### Required action
The answer must consist of each line of the records below that contains the string "block".

(Information provided begins)

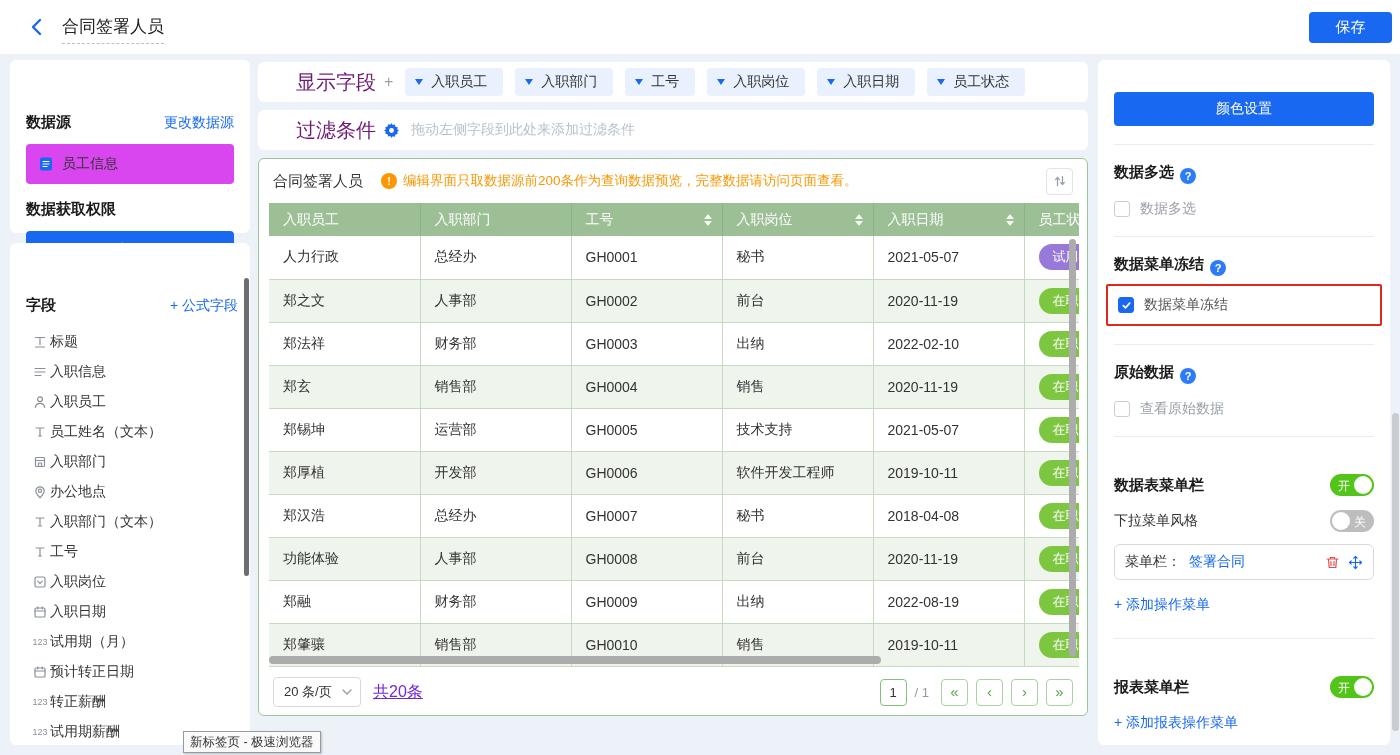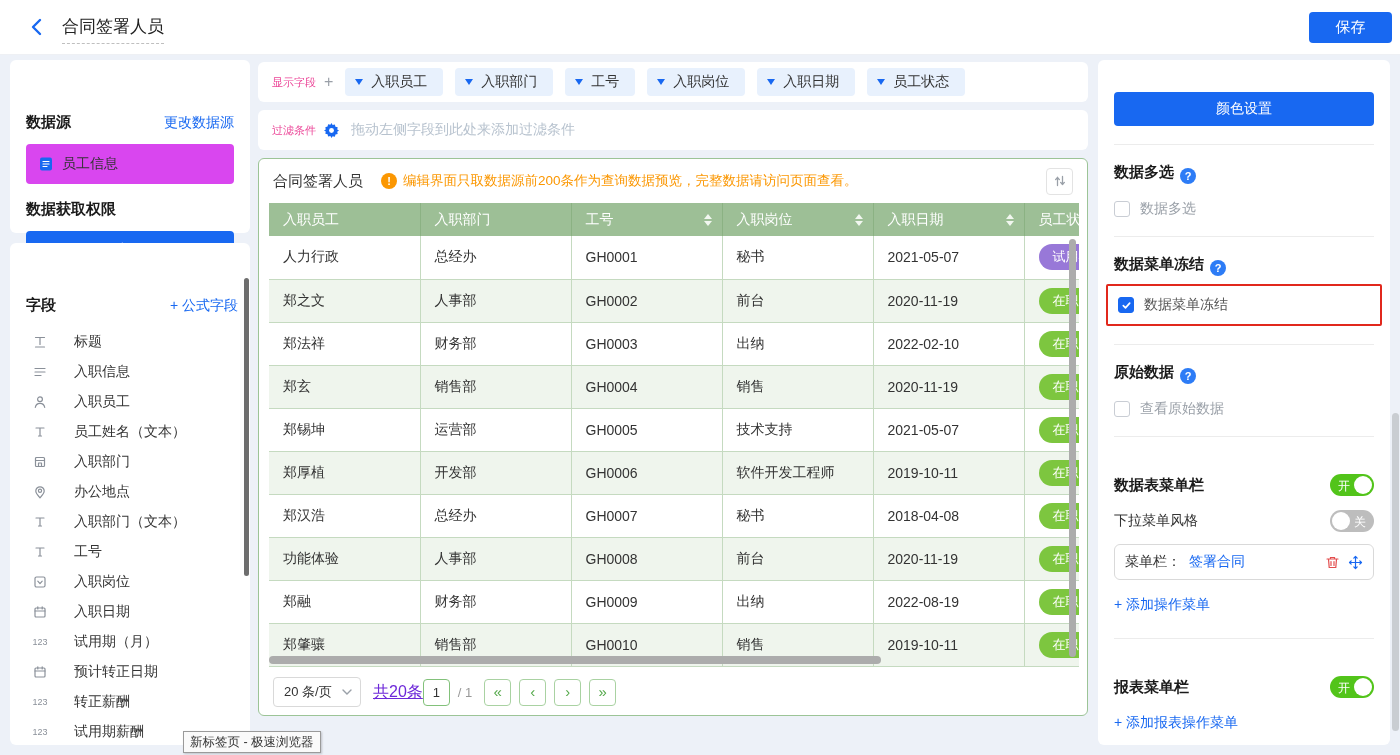--- a/index.html
+++ b/index.html
@@ -20,28 +20,28 @@
   
   .card-datasource { left:10px; top:60px; width:240px; height:173px; padding:16px; }
   .row-between { display:flex; justify-content:space-between; align-items:center;margin-top:37px; }
   .h-bold { font-size:15px; font-weight:bold; color:#1a1a1a; }
   .link-blue { color:#1868F1; font-size:14px; cursor:pointer; text-decoration:none; }
   .ds-item { margin-top:12px; height:40px; background:#d946ef; border-radius:4px; display:flex; align-items:center; padding:0 12px; gap:8px; }
   .perm-title { margin-top:16px; }
   .btn-blue-full { margin-top:12px; width:100%; height:38px; background:#1868F1; color:#fff; font-size:15px; border:none; border-radius:4px; cursor:pointer; }
   .card-fields { left:10px; top:243px; width:240px; height:502px; padding:16px 12px 10px 16px; overflow:hidden; }
   .field-list { margin-top:12px; }
-  .field-item { height:30px; display:flex; align-items:center; gap:24px; cursor:grab; padding-left:4px; }
+  .field-item { height:30px; display:flex; align-items:center; gap:0; cursor:grab; padding-left:4px; }
   .field-item .ficon { width:20px; display:flex; justify-content:center; align-items:center; color:#8A9099; flex:none; }
   .ficon-num { font-size:9px; color:#8A9099; letter-spacing:0; }
   .field-label { font-size:14px; color:#333; white-space:nowrap; }
   .fields-scrollbar { position:absolute; left:244px; top:278px; width:5px; height:298px; background:#6E6E6E; border-radius:3px; z-index:4; }
   
   .card-chips { left:258px; top:62px; width:830px; height:40px; display:flex; align-items:center; padding:0 14px; gap:12px; }
-  .chips-label { font-size:11px; color:#ec4899; }
+  .chips-label { font-size:20px; color:#701a75;margin-left:24px; }
   .chips-plus { color:#9AA0A8; font-size:16px; cursor:pointer; margin-left:-4px; }
   .chip { height:28px; background:#E8F1FD; border-radius:4px; display:flex; align-items:center; padding:0 16px 0 10px; gap:8px; cursor:pointer; white-space:nowrap; }
   .caret-down { width:0; height:0; border-left:4.5px solid transparent; border-right:4.5px solid transparent; border-top:6px solid #1868F1; }
   .card-filter { left:258px; top:110px; width:830px; height:40px; display:flex; align-items:center; padding:0 14px; gap:8px; }
   .filter-placeholder { color:#B7C2CE; font-size:14px; margin-left:4px; }
   
   .card-table { left:258px; top:158px; width:830px; height:558px; border:1px solid #9CC497; overflow:hidden; }
   .table-titlebar { height:44px; display:flex; align-items:center; padding:0 14px; gap:18px; }
   .table-title { font-size:15px; color:#333; }
   .warn { display:flex; align-items:center; gap:6px; color:#FB9702; font-size:13.5px; flex:1; }
@@ -54,21 +54,21 @@
   .grid-table th:last-child { border-right:none; }
   .sort-arrows { position:absolute; right:10px; top:50%; transform:translateY(-50%); display:flex; flex-direction:column; gap:2px; }
   .sort-arrows i { display:block; width:0; height:0; border-left:4px solid transparent; border-right:4px solid transparent; }
   .sort-arrows .up { border-bottom:5px solid #F2F7F0; }
   .sort-arrows .dn { border-top:5px solid #F2F7F0; }
   .grid-table td { height:43px; padding:0 14px; font-size:14px; color:#333; border-right:1px solid #C5DAC0; border-bottom:1px solid #C5DAC0; background:#fff; white-space:nowrap; }
   .grid-table tr.alt td { background:#EFF5ED; }
   .badge { display:inline-block; padding:4px 14px; border-radius:13px; color:#fff; font-size:13px; white-space:nowrap; }
   .table-vscroll { position:absolute; right:11px; top:80px; width:7px; height:418px; background:#ACACAC; border-radius:4px; z-index:4; }
   .table-hscroll { position:absolute; left:10px; top:497px; width:612px; height:8px; background:#ACACAC; border-radius:4px; z-index:4; }
-  .pager { height:51px; display:flex; align-items:center; padding:8px 14px; }
+  .pager { height:51px; display:flex; align-items:center; padding:8px 14px; justify-content:space-between; }
   .pager-left { display:flex; align-items:center; gap:12px; }
   .page-size { height:30px; min-width:88px; border:1px solid #D9D9D9; border-radius:4px; background:#fff; display:flex; align-items:center; justify-content:space-between; padding:0 8px 0 10px; font-size:13px; color:#333; cursor:pointer; gap:8px; }
   .pager-total { color:#6d28d9; font-size:16px;text-decoration:underline; }
   .pager-right { display:flex; align-items:center; gap:8px; }
   .page-num { width:27px; height:27px; border:1px solid #82C17A; border-radius:4px; display:flex; align-items:center; justify-content:center; font-size:13px; color:#333; background:#fff; }
   .page-of { color:#999; font-size:13px; margin-right:4px; }
   .nav-btn { width:27px; height:27px; border:1px solid #A9D2A2; border-radius:4px; background:#fff; color:#55A94B; font-size:15px; display:flex; align-items:center; justify-content:center; cursor:pointer; padding-bottom:2px; }
   
   .card-settings { left:1098px; top:60px; width:292px; height:685px; padding:18px 16px; overflow:hidden; }
   .divider { height:1px; background:#ECECEC; margin:18px 0; }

(Information provided ends)

### Solution to this exercise
   .sort-arrows i { display:block; width:0; height:0; border-left:4px solid transparent; border-right:4px solid transparent; }
   .badge { display:inline-block; padding:4px 14px; border-radius:13px; color:#fff; font-size:13px; white-space:nowrap; }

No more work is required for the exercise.